PROJECT_ROOT = Path("..").resolve()
os.chdir(PROJECT_ROOT)
print(f"Changed working directory to: {os.getcwd()}")


In [None]:
from __future__ import annotations

import itertools
import json
import os
import time
from pathlib import Path
from typing import Dict, Iterable, List, Optional

import yaml
from dotenv import load_dotenv
from azure.identity import DefaultAzureCredential
from azure.ai.ml import Input, MLClient, load_component

# Allow importing project utilities
import sys
PROJECT_ROOT = Path("..")
if str(PROJECT_ROOT.resolve()) not in sys.path:
    sys.path.append(str(PROJECT_ROOT.resolve()))

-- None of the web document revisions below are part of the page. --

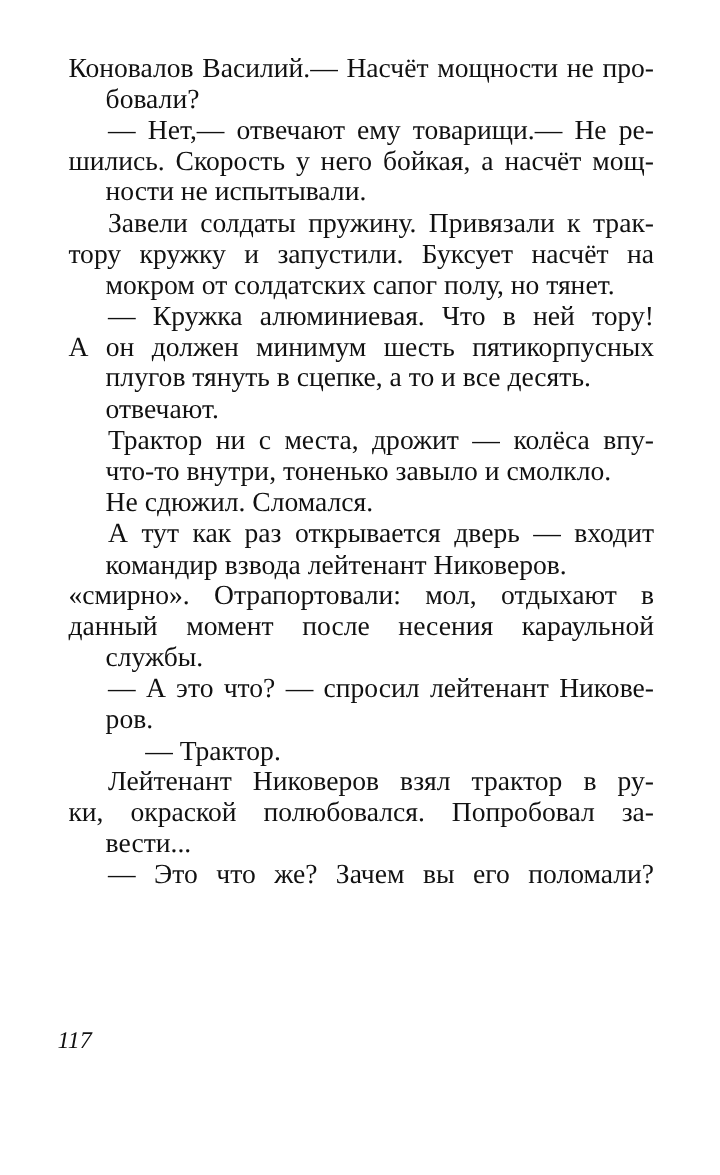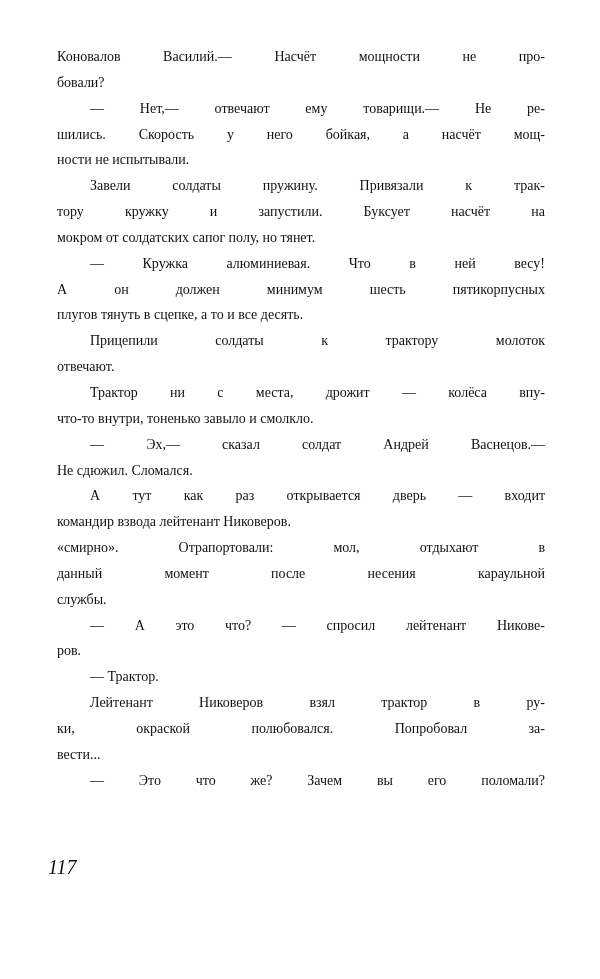--- a/index.html
+++ b/index.html
@@ -1,53 +1,51 @@
 <!DOCTYPE html>
 <html><head>
 <meta charset="utf-8">
 <style>
   html, body { margin: 0; padding: 0; background: #ffffff; }
   body { width: 600px; height: 979px; position: relative; overflow: hidden; }
   .page {
     position: absolute; left: 57px; top: 44px; width: 488px;
     font-family: "Liberation Serif", "DejaVu Serif", serif;
-    font-size: 14px; color: #111111;
+    font-size: 23px; color: #111111;
   }
   .line {
     height: 25.85px; line-height: 25.85px; white-space: nowrap;
     text-align: justify; text-align-last: justify; overflow: visible;
   }
-  .line.last { text-align-last: left; }
+  .line.last { text-align-last: left; margin-left: 31px; }
   .line.indent { padding-left: 33px; }
   .page-number {
     position: absolute; left: 0; width: 600px; top: 856px;
     text-align: left; font-family: "Liberation Serif", "DejaVu Serif", serif;
     font-size: 20px; font-style: italic; font-weight: normal; color: #111111; margin-left: 48px;
   }
 </style>
 </head>
 <body>
 
 <div class="page">
   <div class="line">Коновалов Василий.— Насчёт мощности не про-</div>
   <div class="line last">бовали?</div>
   <div class="line indent">— Нет,— отвечают ему товарищи.— Не ре-</div>
   <div class="line">шились. Скорость у него бойкая, а насчёт мощ-</div>
   <div class="line last">ности не испытывали.</div>
   <div class="line indent">Завели солдаты пружину. Привязали к трак-</div>
   <div class="line">тору кружку и запустили. Буксует насчёт на</div>
   <div class="line last">мокром от солдатских сапог полу, но тянет.</div>
-  <div class="line indent">— Кружка алюминиевая. Что в ней весу!</div>
+  <div class="line indent">— Кружка алюминиевая. Что в ней тору!</div>
   <div class="line">А он должен минимум шесть пятикорпусных</div>
   <div class="line last">плугов тянуть в сцепке, а то и все десять.</div>
-  <div class="line indent">Прицепили солдаты к трактору молоток</div>
   <div class="line last">отвечают.</div>
   <div class="line indent">Трактор ни с места, дрожит — колёса впу-</div>
   <div class="line last">что-то внутри, тоненько завыло и смолкло.</div>
-  <div class="line indent">— Эх,— сказал солдат Андрей Васнецов.—</div>
   <div class="line last">Не сдюжил. Сломался.</div>
   <div class="line indent">А тут как раз открывается дверь — входит</div>
   <div class="line last">командир взвода лейтенант Никоверов.</div>
   <div class="line">«смирно». Отрапортовали: мол, отдыхают в</div>
   <div class="line">данный момент после несения караульной</div>
   <div class="line last">службы.</div>
   <div class="line indent">— А это что? — спросил лейтенант Никове-</div>
   <div class="line last">ров.</div>
   <div class="line indent last">— Трактор.</div>
   <div class="line indent">Лейтенант Никоверов взял трактор в ру-</div>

from src.utils import get_data_asset_config, load_azure_config  # noqa: E402
from hpo_utils import build_parameter_space, load_hpo_config  # noqa: E402

In [None]:
load_dotenv("../config.env")

azure_cfg = load_azure_config()
data_asset_cfg = get_data_asset_config()

credential = DefaultAzureCredential()
ml_client = MLClient(
    credential,
    subscription_id=azure_cfg["subscription_id"],
    resource_group_name=azure_cfg["resource_group"],
    workspace_name=azure_cfg["workspace_name"],
)

workspace_url = f"https://ml.azure.com/?wsid=/subscriptions/{azure_cfg['subscription_id']}/resourcegroups/{azure_cfg['resource_group']}/workspaces/{azure_cfg['workspace_name']}"
print(f"Connected to workspace '{azure_cfg['workspace_name']}'.")



In [None]:
SRC_DIR = str((Path.cwd() / "src").resolve())
DEFAULT_ENV = os.getenv("AML_DEFAULT_ENV", "azureml:bank-churn-env:1")
DEFAULT_COMPUTE = os.getenv("AML_COMPUTE_CLUSTER", "cpu-cluster")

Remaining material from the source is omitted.